Records shown >>
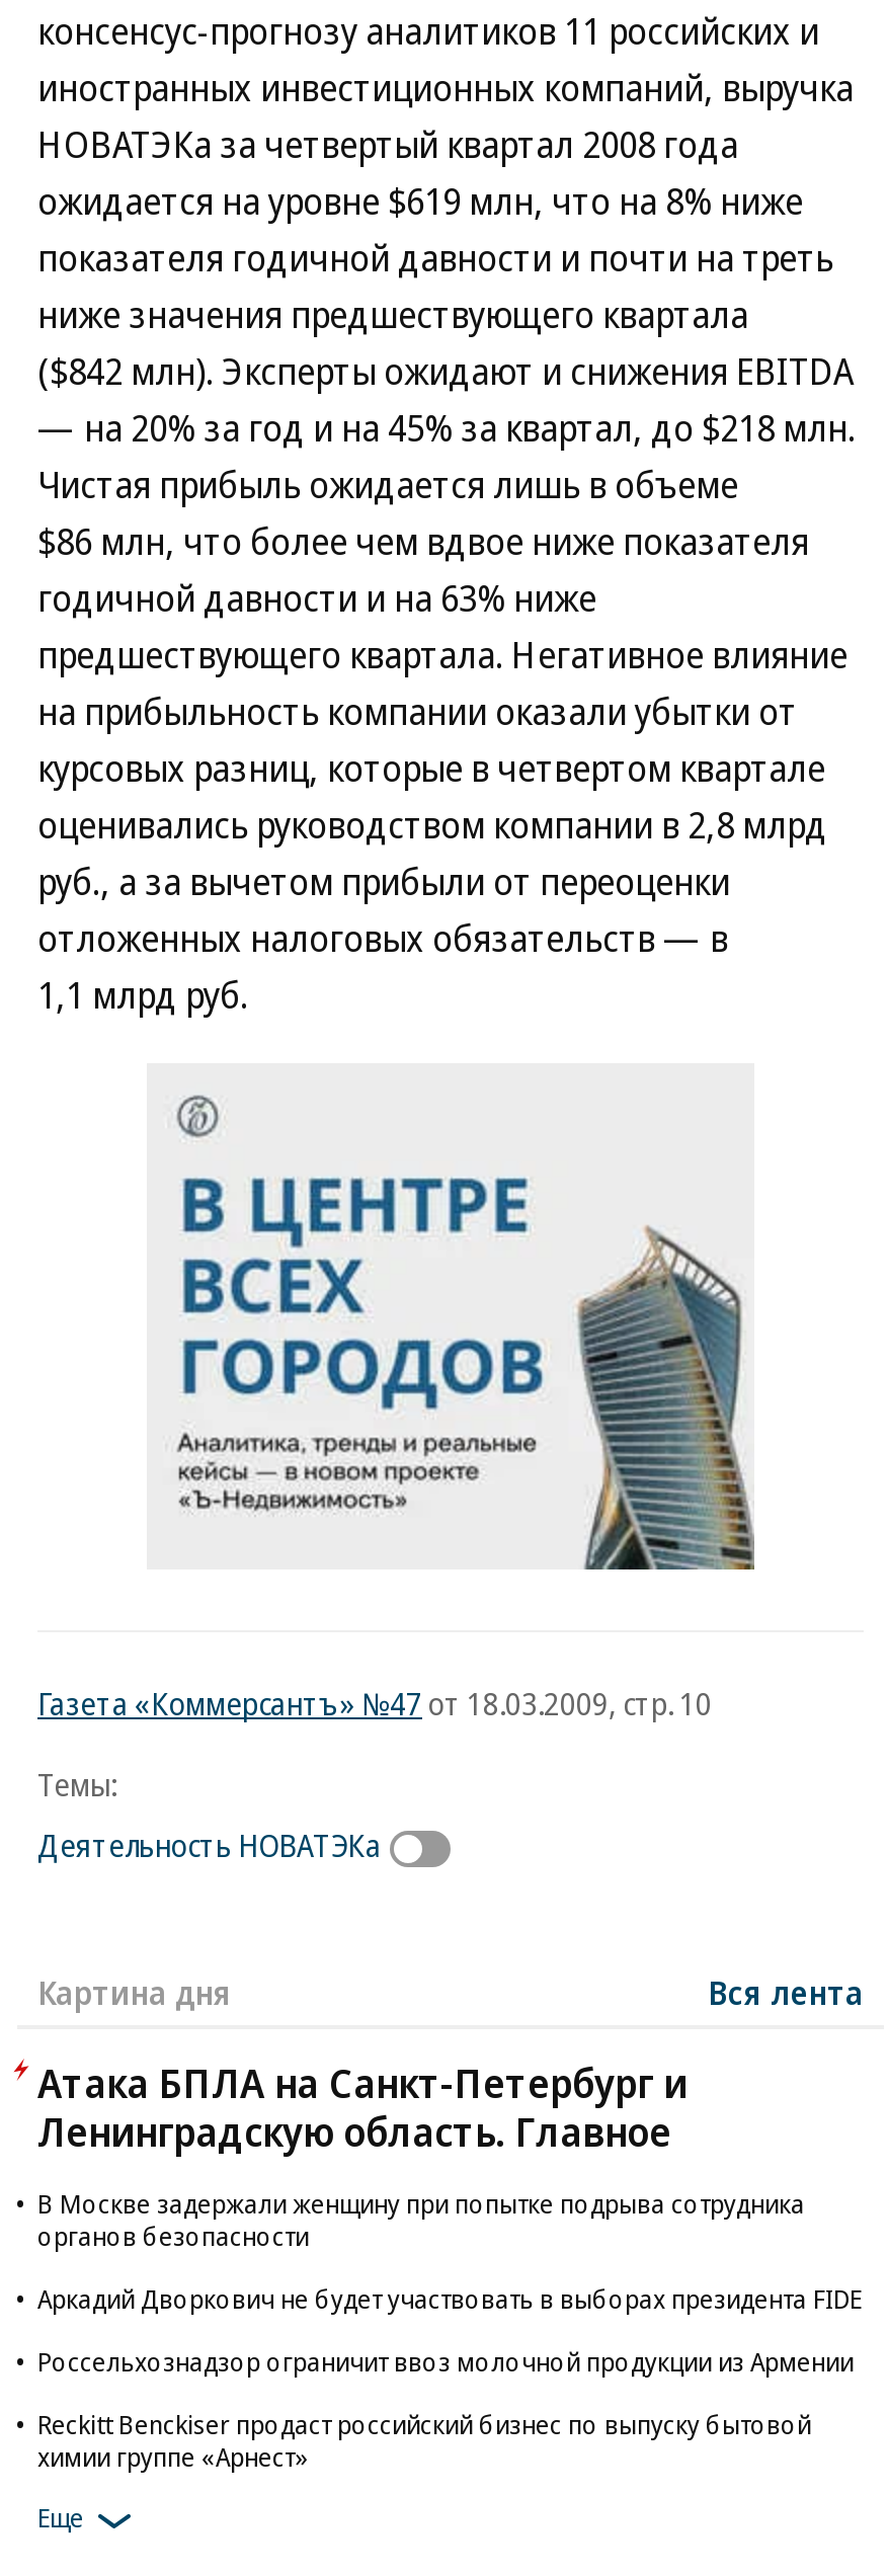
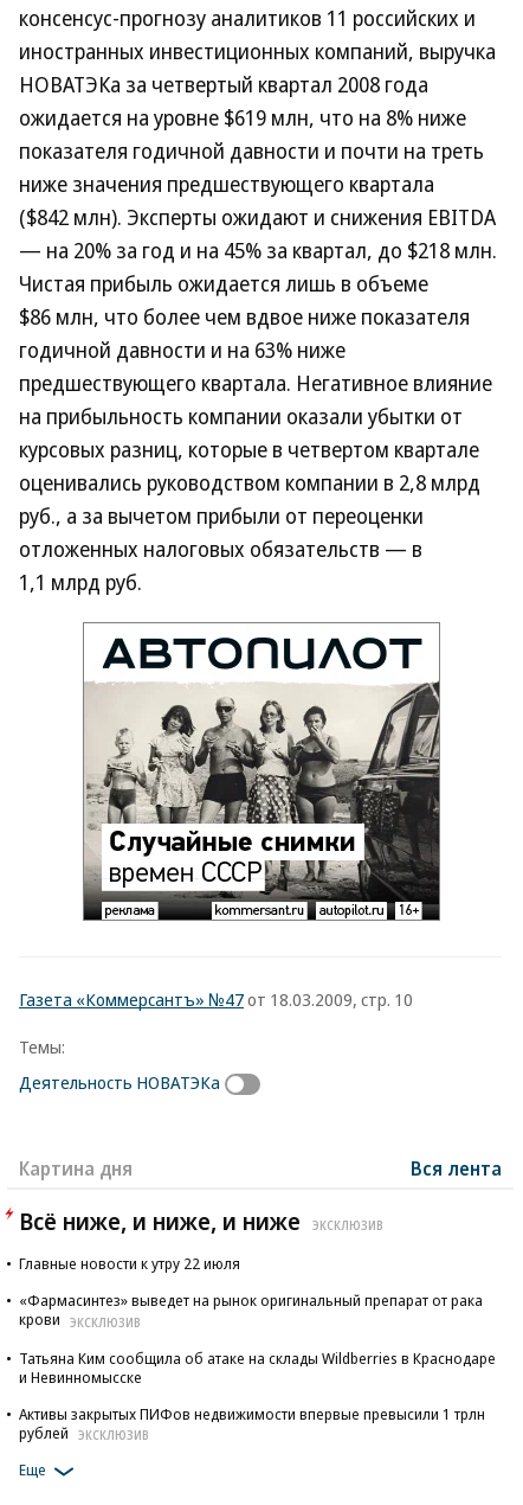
[147,1065,758,1569] [image] -> [82,622,441,922] [image]
[37,2056,688,2159] Атака БПЛА на Санкт-Петербург и | Ленинградскую область. Главное -> [19,1205,383,1237] Всё ниже, и ниже, и ниже | ЭКСКЛЮЗИВ
[37,2185,805,2254] В Москве задержали женщину при попытке подрыва сотрудника | органов безопасности -> [19,1253,240,1274] Главные новости к утру 22 июля
[37,2280,862,2317] Аркадий Дворкович не будет участвовать в выборах президента FIDE -> [19,1289,483,1330] «Фармасинтез» выведет на рынок оригинальный препарат от рака | крови ЭКСКЛЮЗИВ
[37,2343,854,2380] Россельхознадзор ограничит ввоз молочной продукции из Армении -> [19,1347,496,1387] Татьяна Ким сообщила об атаке на склады Wildberries в Краснодаре | и Невинномысске
[37,2406,811,2475] Reckitt Benckiser продаст российский бизнес по выпуску бытовой | химии группе «Арнест» -> [19,1402,485,1443] Активы закрытых ПИФов недвижимости впервые превысили 1 трлн | рублей ЭКСКЛЮЗИВ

What is expected >>
Pictures included in the data should be dropped; everything else must be repeated exactly.

Reply >>
[147,1065,758,1569] [image] -> [82,622,441,922] [image]
[37,2056,688,2159] Атака БПЛА на Санкт-Петербург и | Ленинградскую область. Главное -> [19,1205,383,1237] Всё ниже, и ниже, и ниже | ЭКСКЛЮЗИВ
[37,2185,805,2254] В Москве задержали женщину при попытке подрыва сотрудника | органов безопасности -> [19,1253,240,1274] Главные новости к утру 22 июля
[37,2280,862,2317] Аркадий Дворкович не будет участвовать в выборах президента FIDE -> [19,1289,483,1330] «Фармасинтез» выведет на рынок оригинальный препарат от рака | крови ЭКСКЛЮЗИВ
[37,2343,854,2380] Россельхознадзор ограничит ввоз молочной продукции из Армении -> [19,1347,496,1387] Татьяна Ким сообщила об атаке на склады Wildberries в Краснодаре | и Невинномысске
[37,2406,811,2475] Reckitt Benckiser продаст российский бизнес по выпуску бытовой | химии группе «Арнест» -> [19,1402,485,1443] Активы закрытых ПИФов недвижимости впервые превысили 1 трлн | рублей ЭКСКЛЮЗИВ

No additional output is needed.